Morgan called Pollara a “sellout” for his involvement in lobbying over capping the number of medical marijuana retail distribution centers in Florida. The issue of caps ultimately led to the death of the bill.

“It had nothing to do with patients, but had to do with profits,” Morgan said, accusing Pollara’s Florida for Care group of representing potential medical marijuana distributors who wanted a foothold in the Sunshine State.

But Pollara said he pushed for the caps because he didn’t want the limited number of current medical-marijuana providers to monopolize the market and jack up prices for patients.

“This is painful for me. I love John. I looked up to him as a mentor, but he’s just wrong on this,” Pollara said. “At the end of the day, I didn’t kill this bill. I didn’t want it to die. I told our lobbying team to do whatever they could to get a deal cut. But ultimately we weren’t the ones with the ability to cut a deal.”

Morgan isn’t hearing it. He said his split with Pollara is final, a once-unthinkable schism that’s akin to Batman and Robin going separate ways.

But Politico writers Daniel Ducassi and Marc Caputo go on to put the matter in perspective:

In refusing to cut Pollara any slack, Morgan pays relatively short shrift to the idea that, in the waning days of the legislative session — which had to go into overtime because House Speaker Richard Corcoran and Senate President John Negron disagreed on so much — any small dispute over a bill in the final days would be its death knell. Since the caps issue killed the bill, those who fought for them are to blame for the bill’s failure.
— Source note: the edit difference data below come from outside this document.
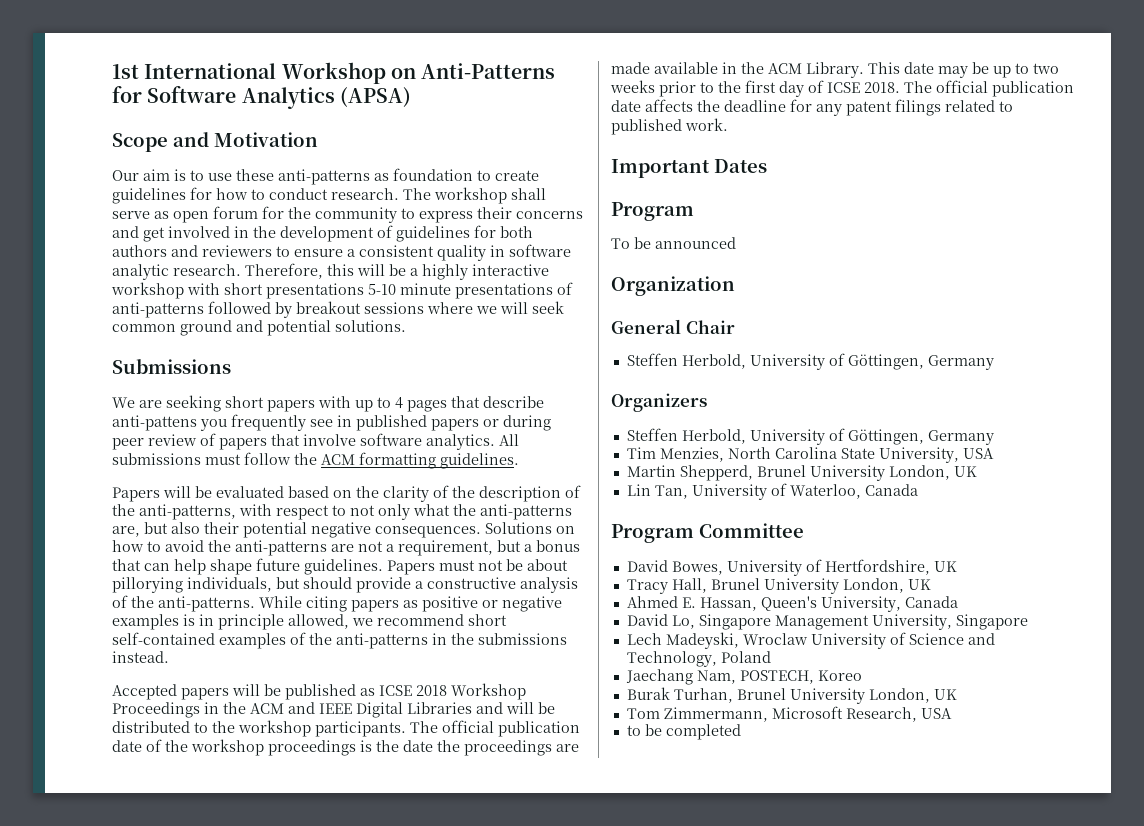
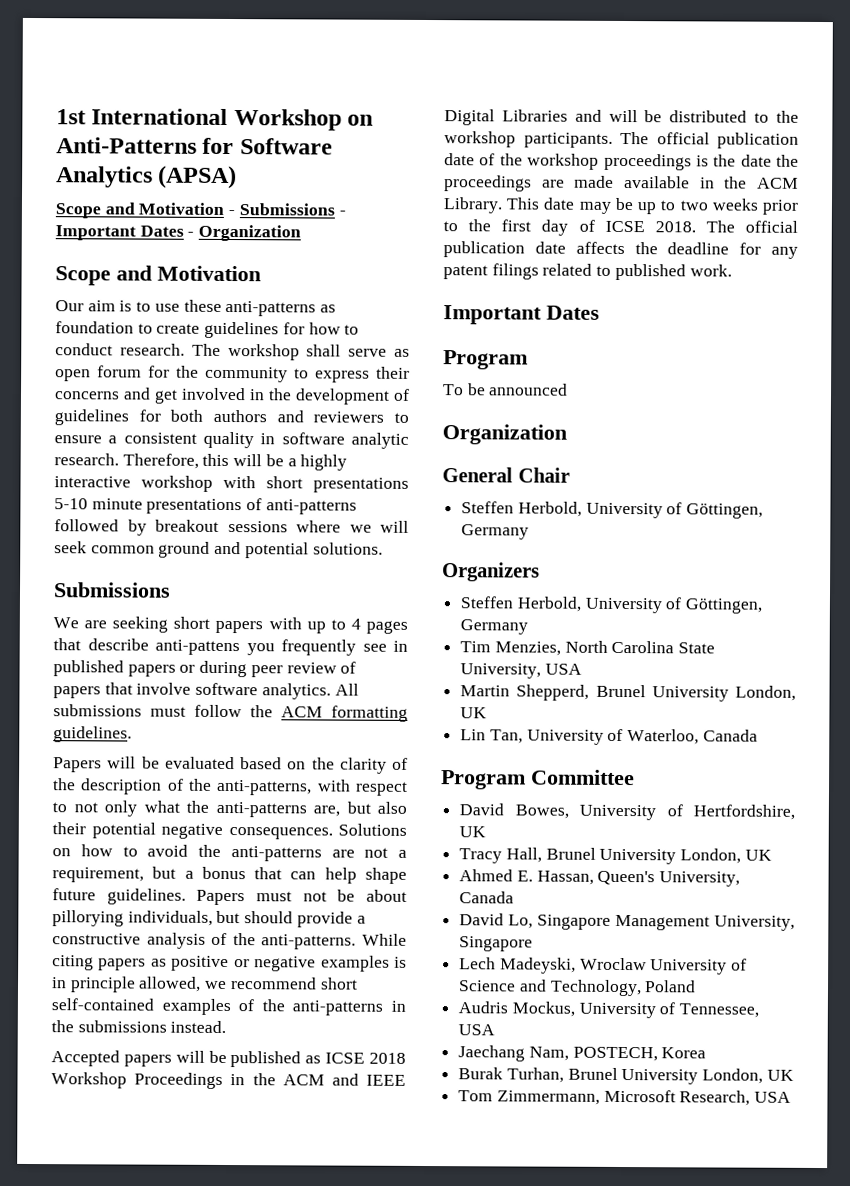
(411, 97) none -> [55,202,346,219] [55,224,302,242] // Scope and Motivation - Submissions - Important Dates - Organization
(771, 657) none -> [458,1001,760,1019] [458,1024,496,1036] // Audris Mockus, University of Tennessee, USA
[817,670,862,681] Koreo -> [661,1047,707,1059] Korea
[626,724,741,740] // to be completed -> (792, 1097) none

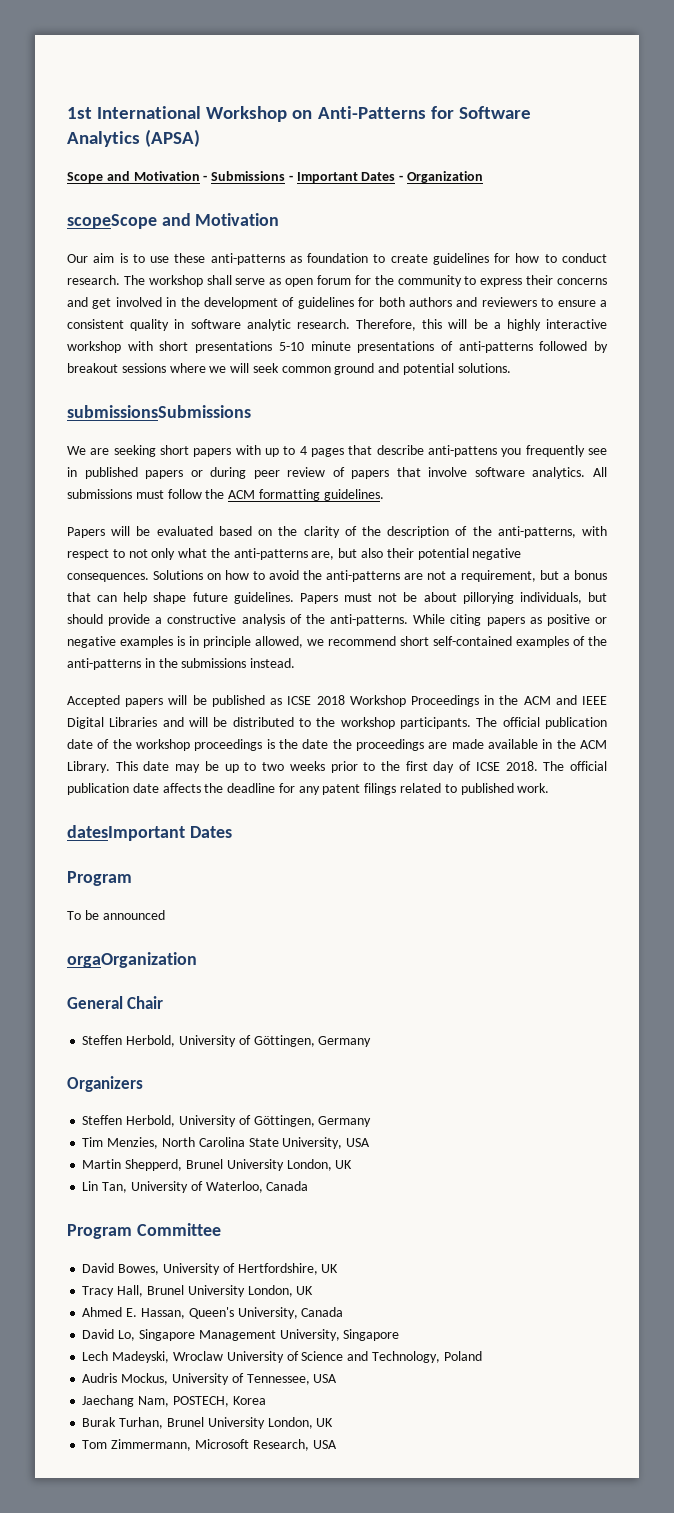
[55,266,111,286] Scope -> [67,214,157,229] scopeScope
[53,582,171,598] Submissions -> [67,405,251,418] submissionsSubmissions
[443,305,542,325] Important -> [67,825,185,841] datesImportant
[442,424,567,445] Organization -> [67,952,197,968] orgaOrganization

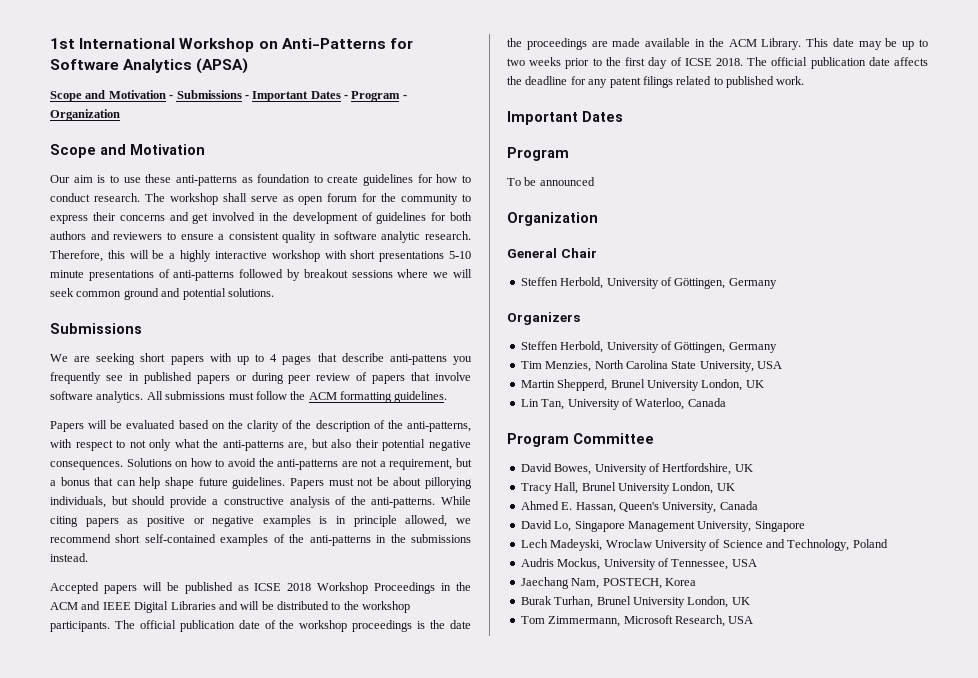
[407,171,484,183] [67,214,157,229] Organization // scopeScope -> [351,91,407,102] [50,109,120,121] [50,144,96,158] Program - Organization // Scope
[67,405,251,418] submissionsSubmissions -> [50,323,142,334] Submissions
[67,825,185,841] datesImportant -> [507,111,578,125] Important
[67,952,197,968] orgaOrganization -> [507,212,598,226] Organization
The fate of medical marijuana in the Florida Legislature was always iffy. The GOP-controlled Legislature, where rank-and-file conservatives don’t want to appear soft on drugs, only began approving medical marijuana laws when it looked as if voters would do it without legislative input.

UPDATE 1 p.m.

Democratic gubernatorial candidate Gwen Graham is asking for the Legislature to convene a special session to enact the medical marijuana amendment.
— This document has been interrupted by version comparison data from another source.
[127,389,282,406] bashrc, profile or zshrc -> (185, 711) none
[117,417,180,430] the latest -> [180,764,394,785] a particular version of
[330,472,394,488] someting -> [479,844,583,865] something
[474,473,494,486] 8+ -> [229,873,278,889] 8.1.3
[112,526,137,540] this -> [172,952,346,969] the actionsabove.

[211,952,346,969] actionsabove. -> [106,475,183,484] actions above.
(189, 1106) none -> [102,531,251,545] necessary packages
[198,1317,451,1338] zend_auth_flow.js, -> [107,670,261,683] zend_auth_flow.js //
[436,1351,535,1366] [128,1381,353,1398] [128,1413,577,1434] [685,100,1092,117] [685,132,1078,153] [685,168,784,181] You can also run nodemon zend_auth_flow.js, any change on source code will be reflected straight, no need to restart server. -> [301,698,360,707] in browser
The former congresswoman and daughter of former Florida Gov. Bob Graham issued a press release, stating:

“I watched my husband battle cancer and the sickening effects of chemotherapy. So many patients with cancer, AIDS, multiple sclerosis and other debilitating diseases could use medical marijuana as a way to treat their pain,” Graham said. “Floridians spent years begging the legislature to take action before taking their case to the voters, but once again, the legislature is ignoring them. If the people of Florida give me the honor of serving as governor, their voices will be heard.”

Failure to enact Amendment Two to legalize medical marijuana, which passed with 71.32 percent approval in 2016, is just the latest example of the legislature ignoring Florida voters.

“Go back to the lottery, or even more recently, Forever Florida, and all you see is the legislature playing shell games with voters. Sadly, no one should be shocked they’ve turned a blind eye to Floridians facing chronic diseases,” Graham said.

For the third year in a row, the legislature is misappropriating funds for Florida Forever, a land and water conservation program supported by 74.96 percent of Florida voters in 2014.

“If my kids acted like the legislature when I told them to clean their rooms, they’d still be grounded,” Graham said. “As governor, I will force the legislature to fulfill their responsibilities, including calling them into special session if needed, to enact medical marijuana legalization.”